Home births have more uneven coverage. More than half of states (25 out of 42 surveyed by KFF in 2021) cover home births under Medicaid. Some states require that home births be attended by a physician or CNM. Texas requires a physician to submit a prior authorization during the third trimester confirming the patient is low-risk before Medicaid will cover a CNM-attended home delivery. If you’re considering a home birth on Medicaid, check your state’s specific rules, because this is the setting where coverage gaps are most common.
Postpartum Coverage Has Expanded
Medicaid historically cut off pregnancy-related coverage 60 days after delivery. That changed with the American Rescue Plan of 2021, which gave states the option to extend coverage to 12 months postpartum. Most states have now adopted this extension. This means your postpartum visits with a midwife, including the standard six-week checkup and any follow-up care in the months after, are more likely to be covered than they were a few years ago.
How to Confirm a Midwife Takes Your Plan
Because Medicaid is administered differently in every state, and most states now use managed care organizations rather than a single fee-for-service system, the steps to verify coverage are specific to your situation.
- Check your MCO’s provider directory. If your Medicaid coverage is through a managed care plan (most are), start with that plan’s online directory or call the member services number on your card. Search for “certified nurse-midwife” or “midwifery” as a provider type.
- Call the midwife’s office directly. Ask whether they accept Medicaid and, specifically, which managed care plans they contract with. A midwife might accept one MCO in your state but not another.
- Ask about birth setting. If you want a birth center or home birth, confirm that the facility fee (not just the midwife’s professional fee) is covered. Some practices have learned the hard way that only part of the bill gets reimbursed.
- Contact your state Medicaid office.

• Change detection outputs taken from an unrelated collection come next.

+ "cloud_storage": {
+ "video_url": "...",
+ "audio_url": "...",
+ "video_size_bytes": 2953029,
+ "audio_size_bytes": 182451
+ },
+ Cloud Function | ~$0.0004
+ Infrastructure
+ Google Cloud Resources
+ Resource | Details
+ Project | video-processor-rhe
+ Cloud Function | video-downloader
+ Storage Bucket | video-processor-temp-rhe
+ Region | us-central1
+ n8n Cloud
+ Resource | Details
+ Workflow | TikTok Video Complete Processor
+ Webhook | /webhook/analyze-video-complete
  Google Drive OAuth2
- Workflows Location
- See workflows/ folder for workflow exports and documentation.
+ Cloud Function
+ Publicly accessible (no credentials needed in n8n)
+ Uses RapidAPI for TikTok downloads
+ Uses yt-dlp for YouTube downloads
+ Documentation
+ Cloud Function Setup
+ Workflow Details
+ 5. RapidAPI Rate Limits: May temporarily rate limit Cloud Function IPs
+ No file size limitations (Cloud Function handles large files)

If you’re having trouble finding an in-network midwife, your state Medicaid agency can help you verify provider enrollment and may be able to connect you with participating practices.

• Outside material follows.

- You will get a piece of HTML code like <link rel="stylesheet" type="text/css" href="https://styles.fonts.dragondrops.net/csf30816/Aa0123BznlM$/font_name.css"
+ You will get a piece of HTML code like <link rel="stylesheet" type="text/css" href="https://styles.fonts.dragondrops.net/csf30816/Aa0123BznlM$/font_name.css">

Federal Efforts to Improve Access
The Centers for Medicare and Medicaid Services (CMS) launched the Transforming Maternal Health (TMaH) Model, which provides funding to state Medicaid agencies to expand access to midwives, doulas, and birth centers. Selected states began participating in early 2025. The model specifically targets reducing unnecessary cesarean sections for low-risk pregnancies, improving prenatal care for chronic conditions, and building stronger connections between clinical care and community-based support during the postpartum period. While this won’t change your coverage overnight, it signals a federal push toward making midwifery care more accessible for Medicaid enrollees in participating states.